» **YOUR OBJECTIVE**: For any picture in the lines below, please leave it out and copy the rest exactly.

» **INPUT**:
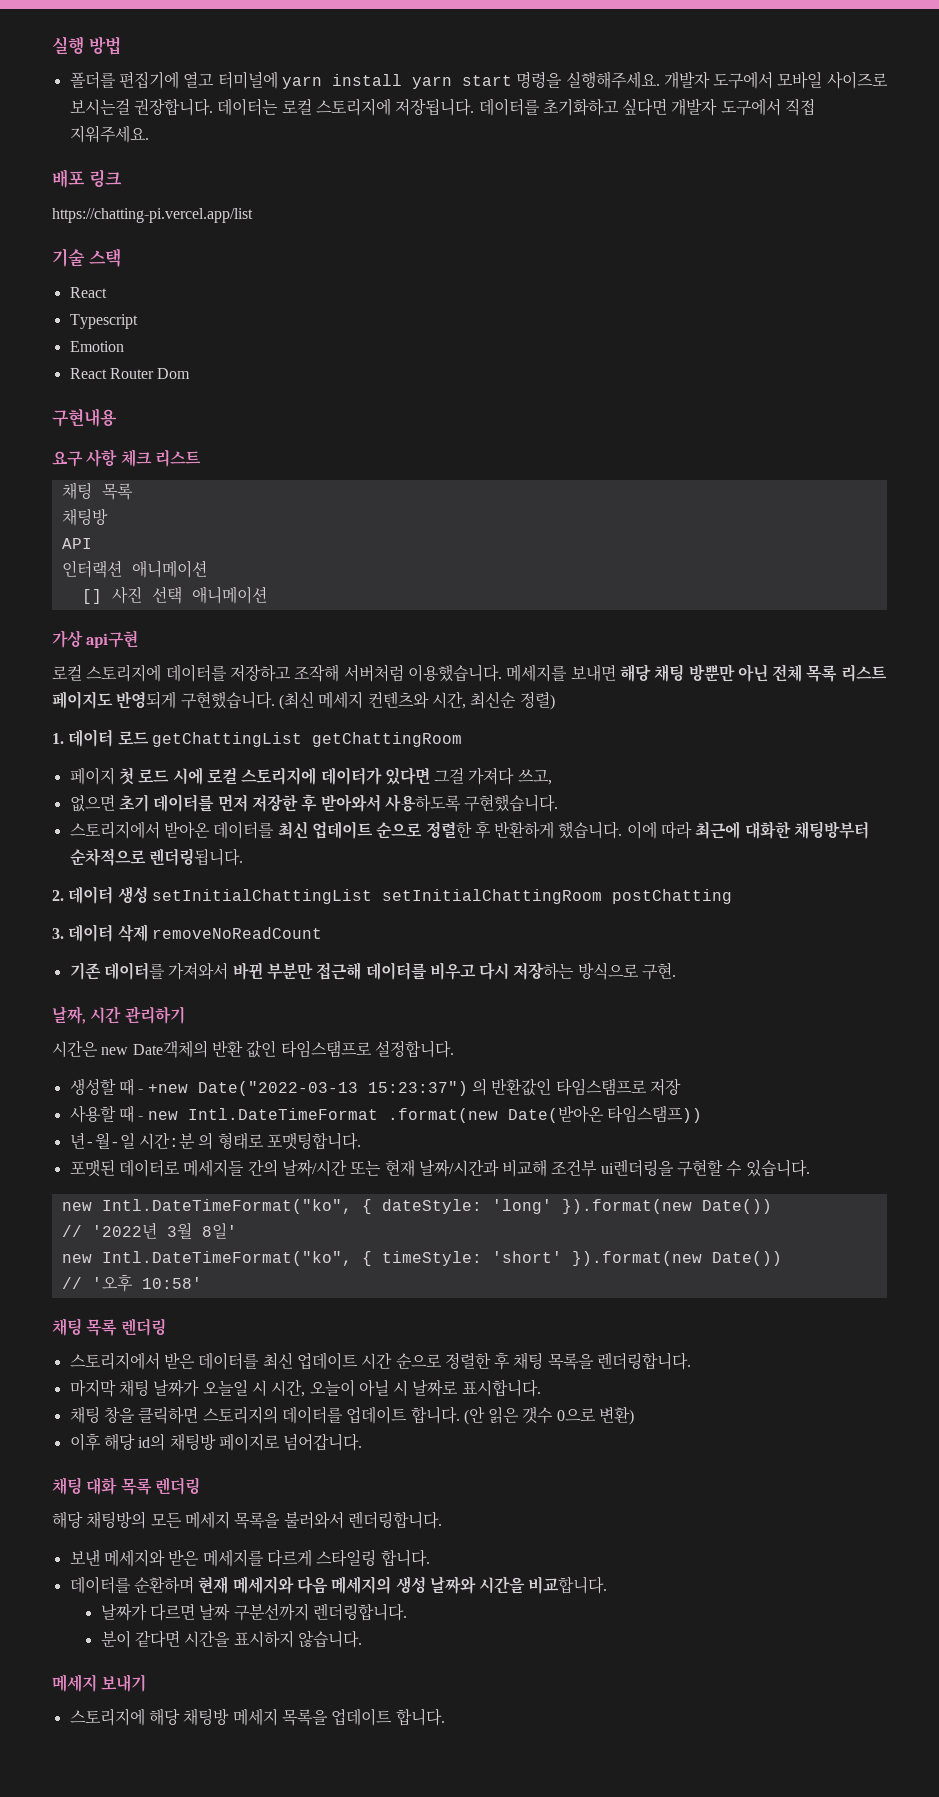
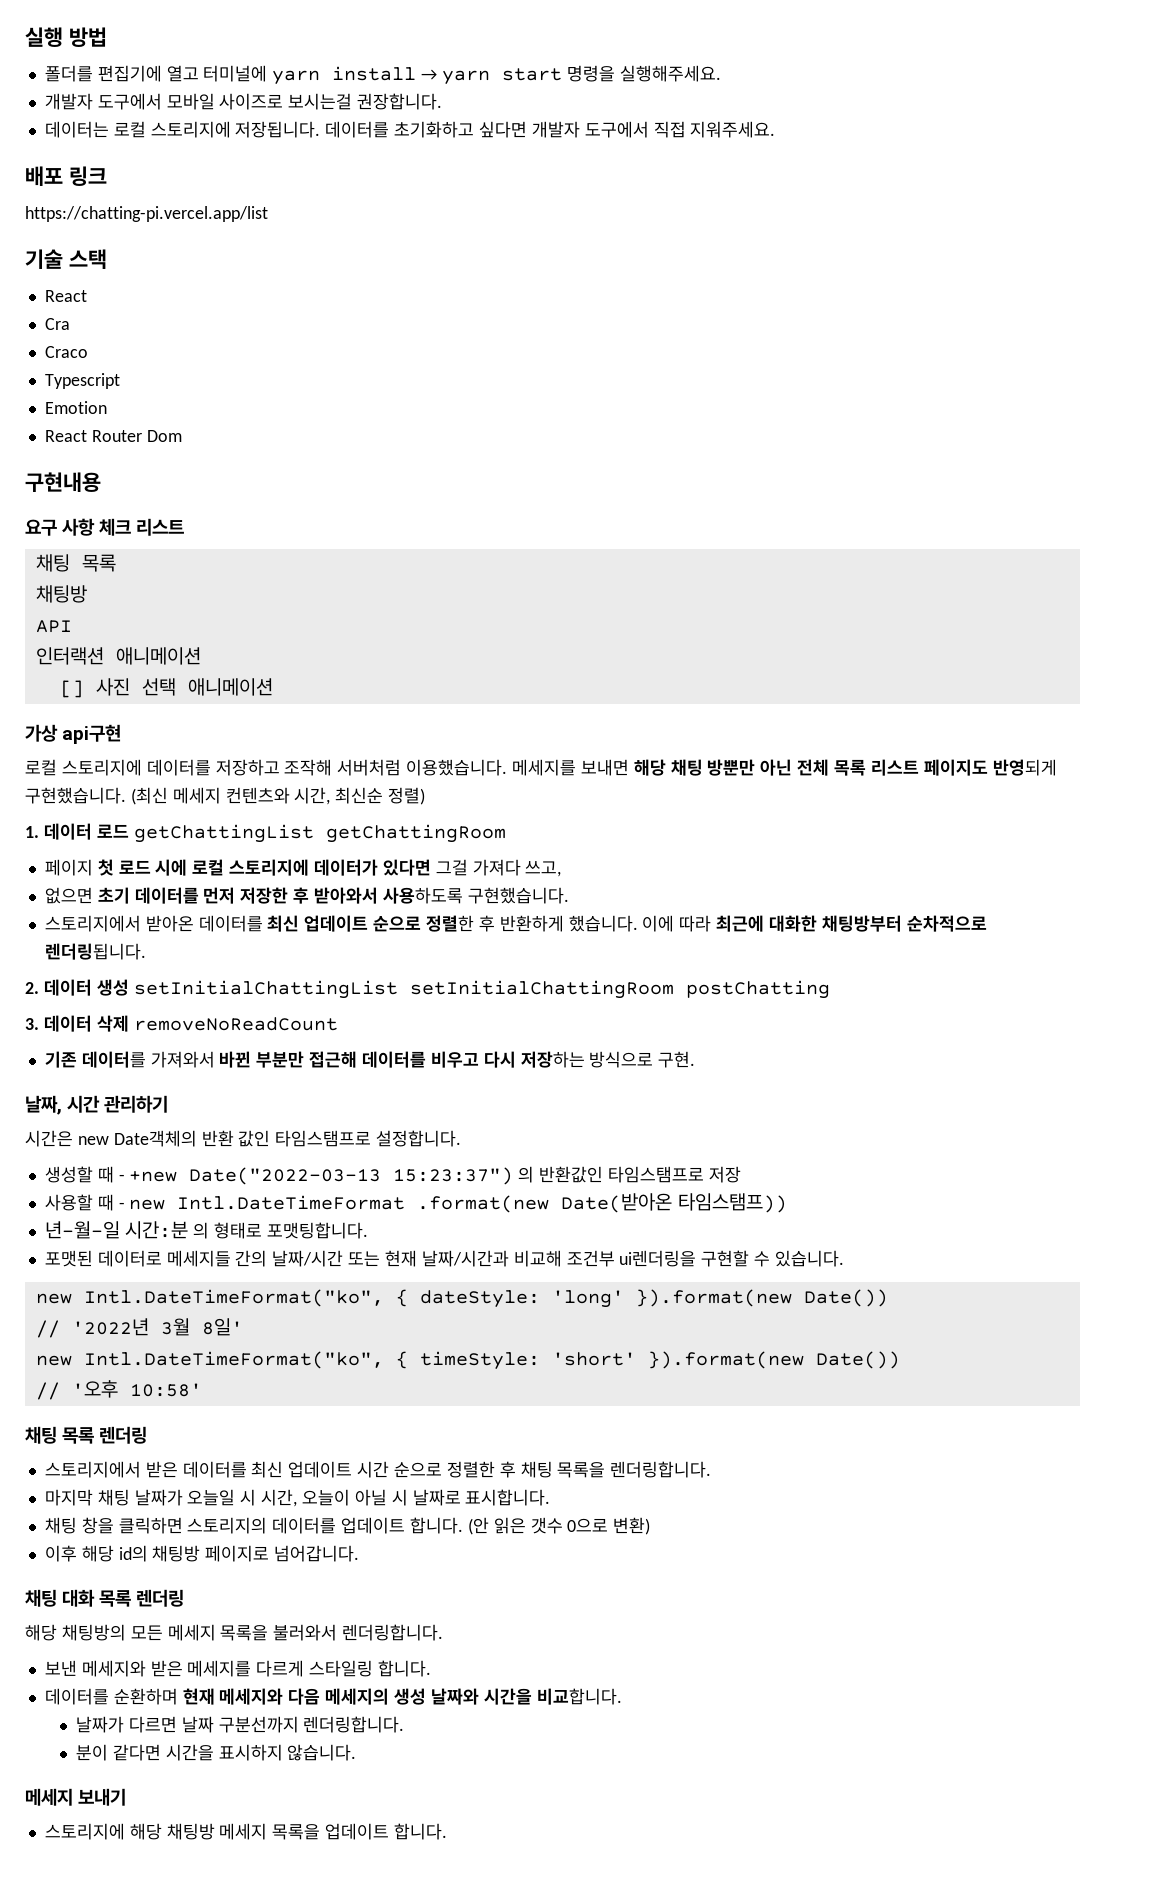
- 폴더를 편집기에 열고 터미널에 yarn install yarn start 명령을 실행해주세요. 개발자 도구에서 모바일 사이즈로 보시는걸 권장합니다. 데이터는 로컬 스토리지에 저장됩니다.
+ 폴더를 편집기에 열고 터미널에 yarn install → yarn start 명령을 실행해주세요.
+ 개발자 도구에서 모바일 사이즈로 보시는걸 권장합니다.
+ 데이터는 로컬 스토리지에 저장됩니다.
+ Cra
+ Craco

» **FINISHED EXERCISE**:
- 폴더를 편집기에 열고 터미널에 yarn install yarn start 명령을 실행해주세요. 개발자 도구에서 모바일 사이즈로 보시는걸 권장합니다. 데이터는 로컬 스토리지에 저장됩니다.
+ 폴더를 편집기에 열고 터미널에 yarn install → yarn start 명령을 실행해주세요.
+ 개발자 도구에서 모바일 사이즈로 보시는걸 권장합니다.
+ 데이터는 로컬 스토리지에 저장됩니다.
+ Cra
+ Craco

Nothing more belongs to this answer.